START Data supplied

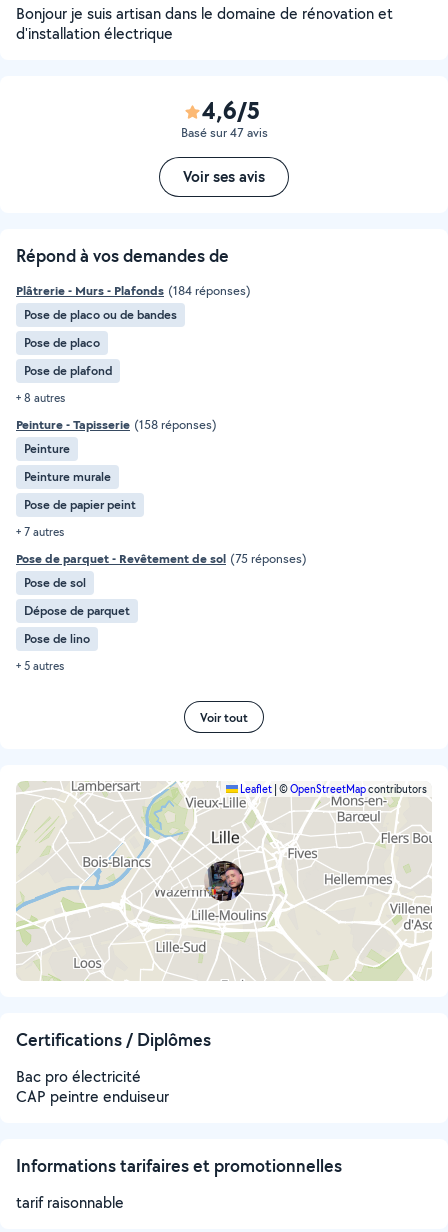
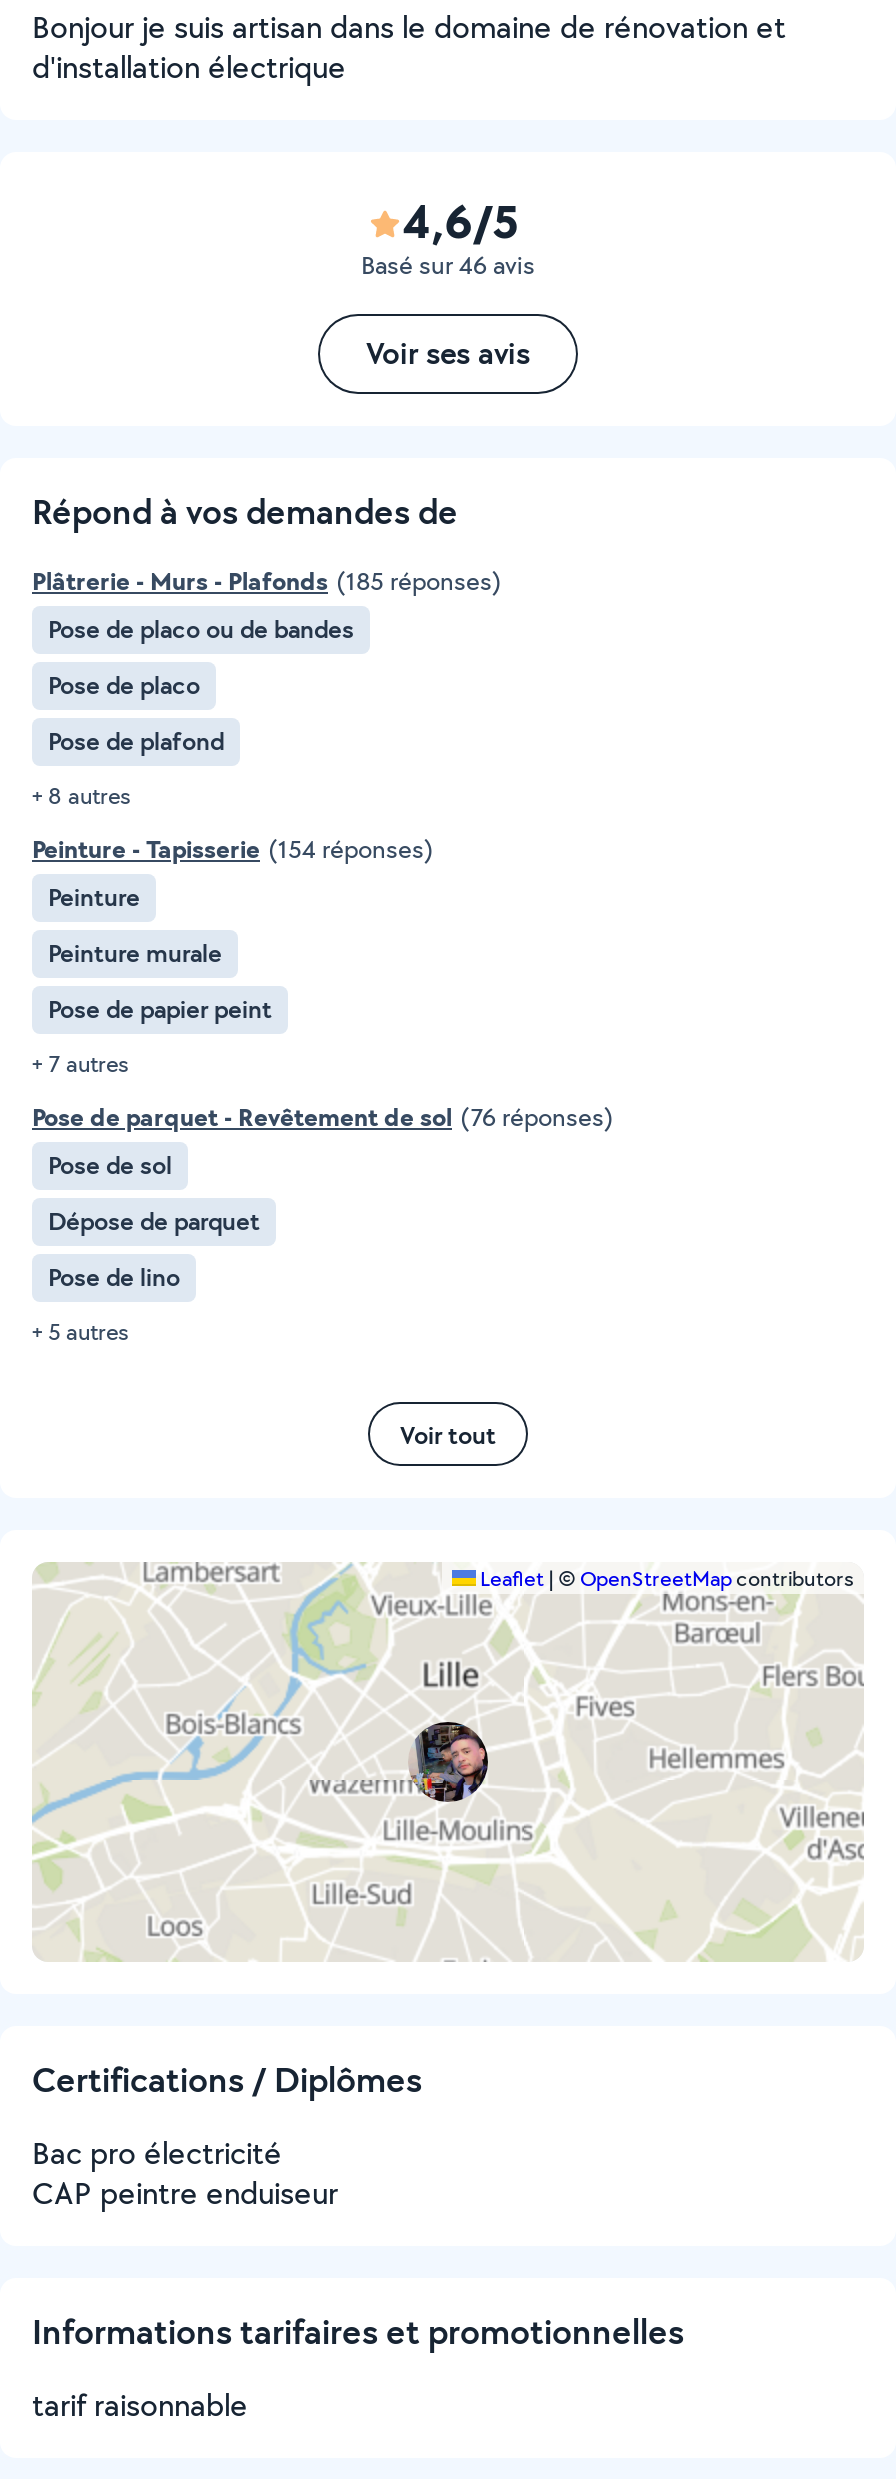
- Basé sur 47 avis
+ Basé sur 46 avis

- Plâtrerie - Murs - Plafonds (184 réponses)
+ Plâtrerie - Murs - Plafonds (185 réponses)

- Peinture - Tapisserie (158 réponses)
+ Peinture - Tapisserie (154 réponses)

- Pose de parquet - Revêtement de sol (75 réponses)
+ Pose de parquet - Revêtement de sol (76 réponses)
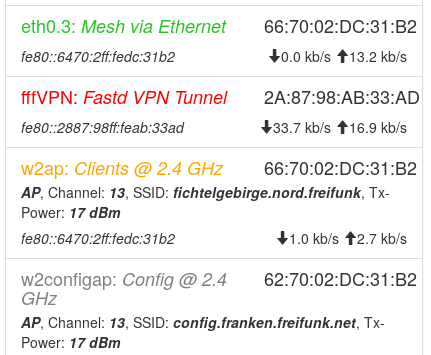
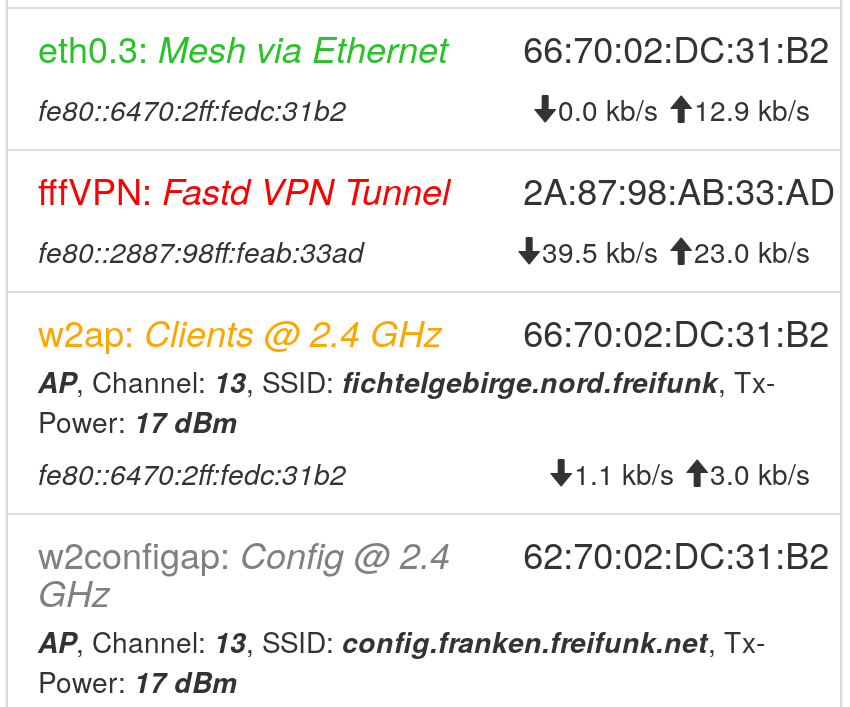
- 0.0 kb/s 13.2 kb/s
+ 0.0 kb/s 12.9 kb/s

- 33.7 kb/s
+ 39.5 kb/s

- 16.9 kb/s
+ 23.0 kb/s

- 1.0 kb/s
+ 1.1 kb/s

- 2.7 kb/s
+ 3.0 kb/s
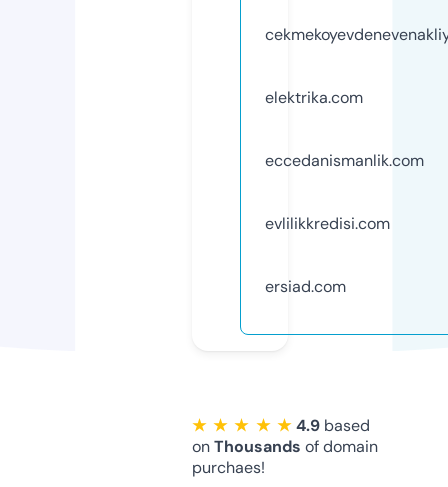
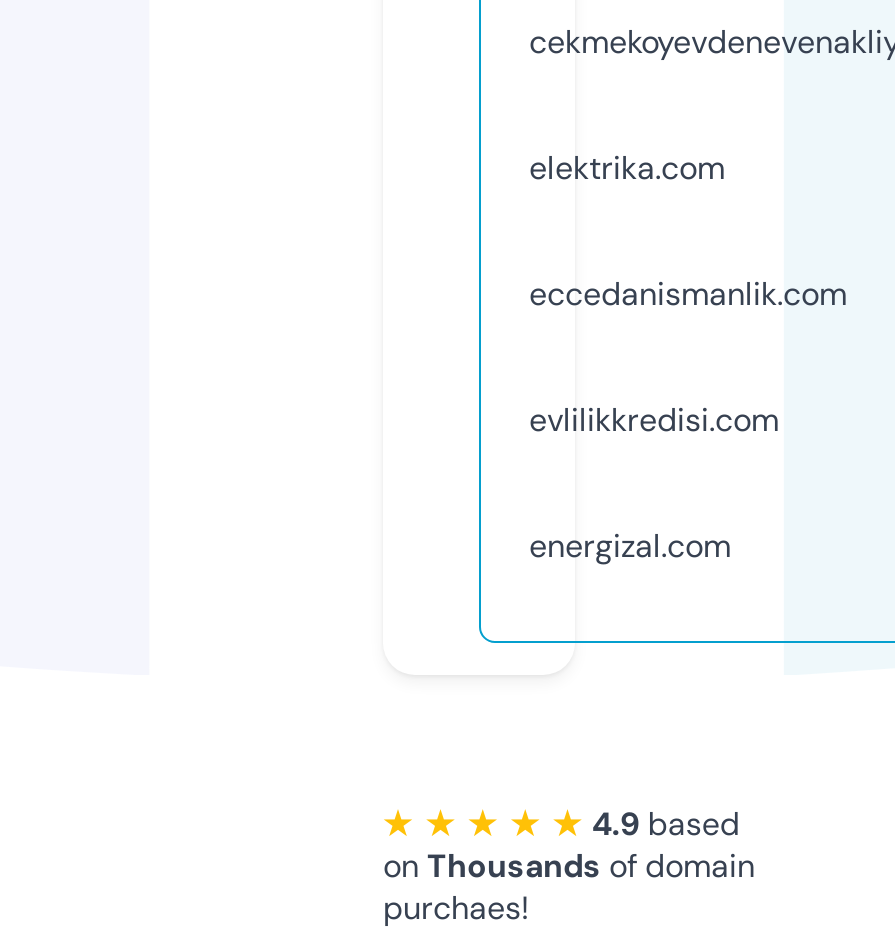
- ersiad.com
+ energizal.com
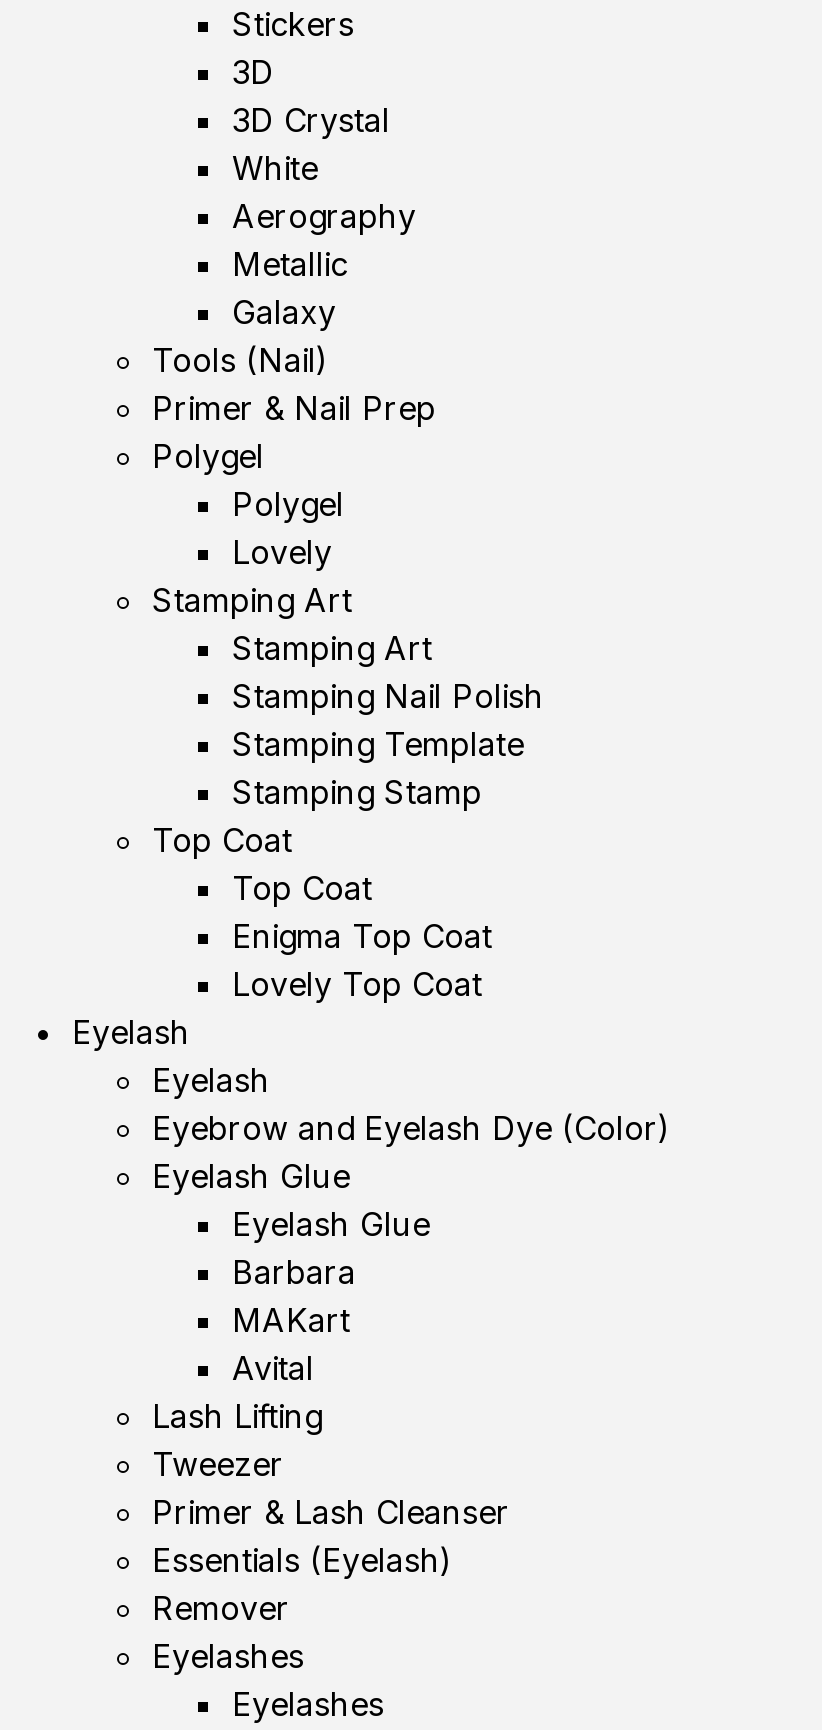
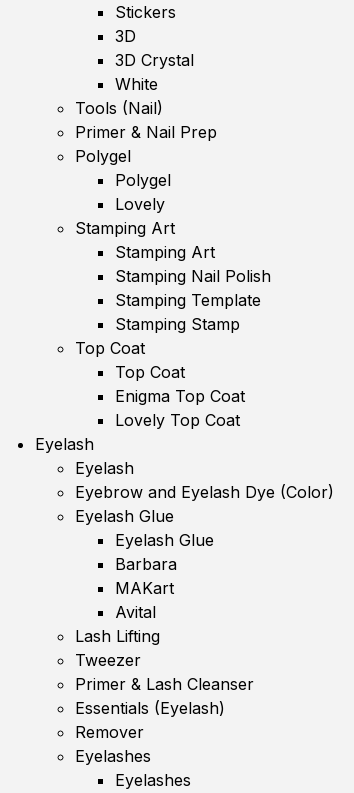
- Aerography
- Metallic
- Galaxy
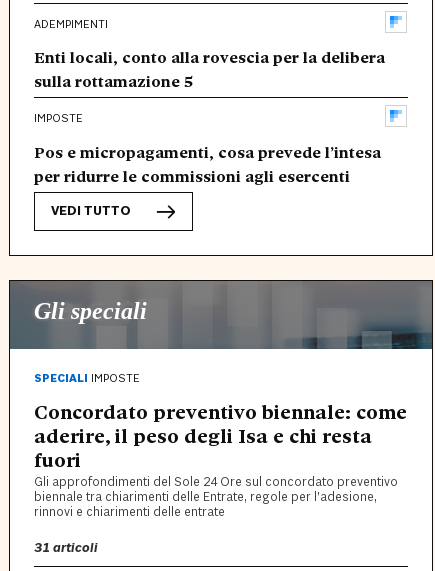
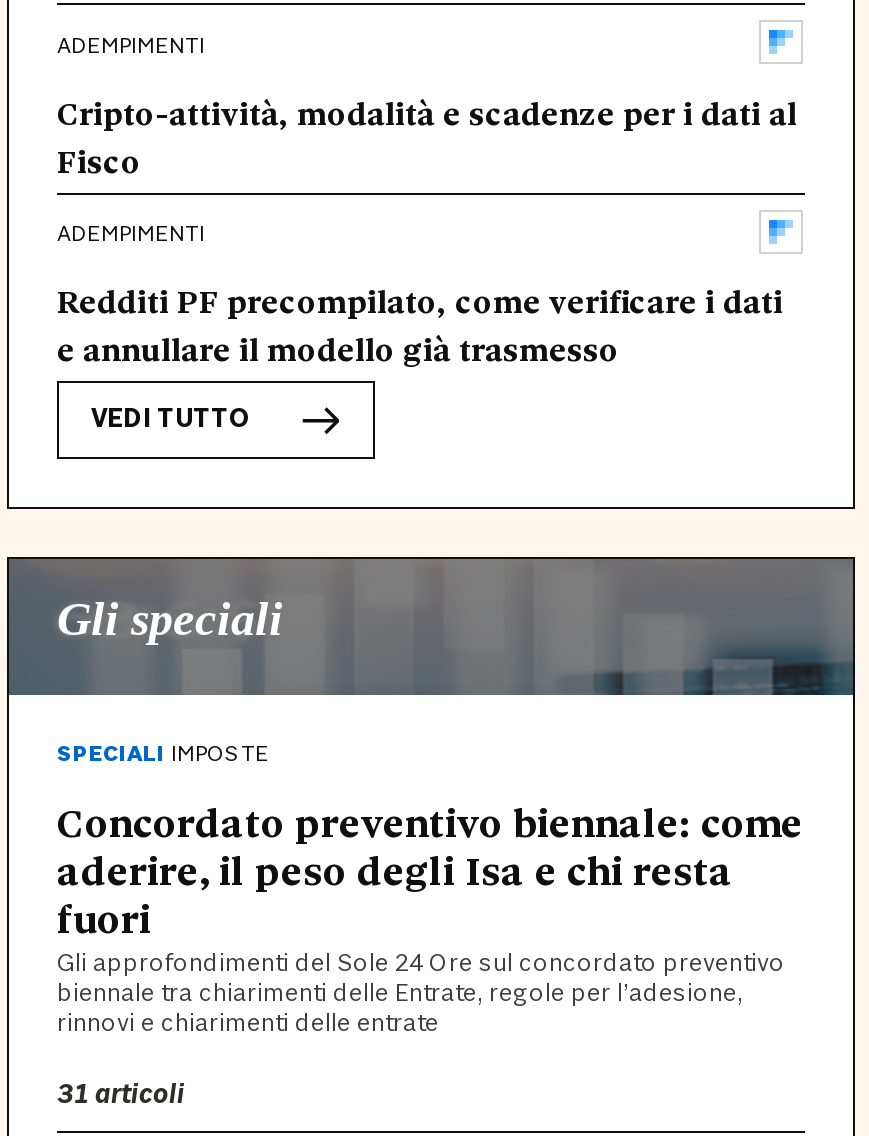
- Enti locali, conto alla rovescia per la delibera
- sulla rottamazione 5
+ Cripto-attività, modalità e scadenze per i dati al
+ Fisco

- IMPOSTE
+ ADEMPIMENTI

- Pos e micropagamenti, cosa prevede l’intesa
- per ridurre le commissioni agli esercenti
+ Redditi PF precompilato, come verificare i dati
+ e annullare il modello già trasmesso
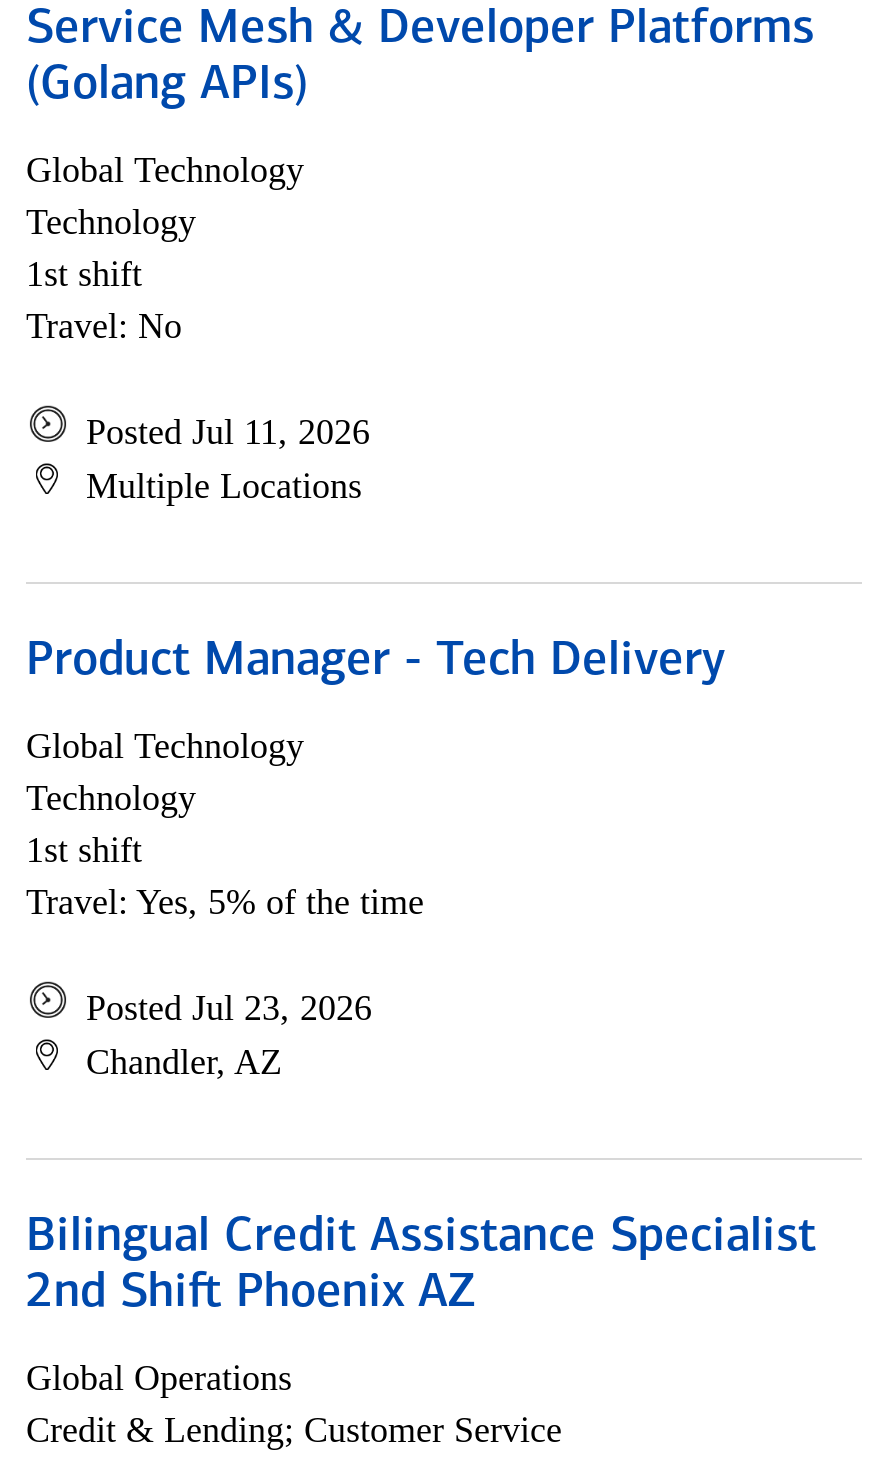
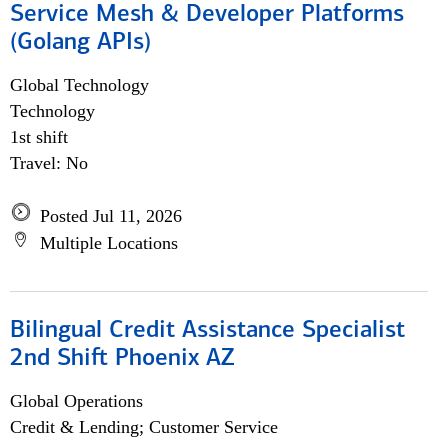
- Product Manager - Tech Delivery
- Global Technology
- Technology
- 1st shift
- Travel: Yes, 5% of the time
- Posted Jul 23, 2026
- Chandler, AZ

END Data supplied

Copy the listing exactly. Any image in it stays out of the copy.

Task answer:
- Basé sur 47 avis
+ Basé sur 46 avis

- Plâtrerie - Murs - Plafonds (184 réponses)
+ Plâtrerie - Murs - Plafonds (185 réponses)

- Peinture - Tapisserie (158 réponses)
+ Peinture - Tapisserie (154 réponses)

- Pose de parquet - Revêtement de sol (75 réponses)
+ Pose de parquet - Revêtement de sol (76 réponses)
- 0.0 kb/s 13.2 kb/s
+ 0.0 kb/s 12.9 kb/s

- 33.7 kb/s
+ 39.5 kb/s

- 16.9 kb/s
+ 23.0 kb/s

- 1.0 kb/s
+ 1.1 kb/s

- 2.7 kb/s
+ 3.0 kb/s
- ersiad.com
+ energizal.com
- Aerography
- Metallic
- Galaxy
- Enti locali, conto alla rovescia per la delibera
- sulla rottamazione 5
+ Cripto-attività, modalità e scadenze per i dati al
+ Fisco

- IMPOSTE
+ ADEMPIMENTI

- Pos e micropagamenti, cosa prevede l’intesa
- per ridurre le commissioni agli esercenti
+ Redditi PF precompilato, come verificare i dati
+ e annullare il modello già trasmesso
- Product Manager - Tech Delivery
- Global Technology
- Technology
- 1st shift
- Travel: Yes, 5% of the time
- Posted Jul 23, 2026
- Chandler, AZ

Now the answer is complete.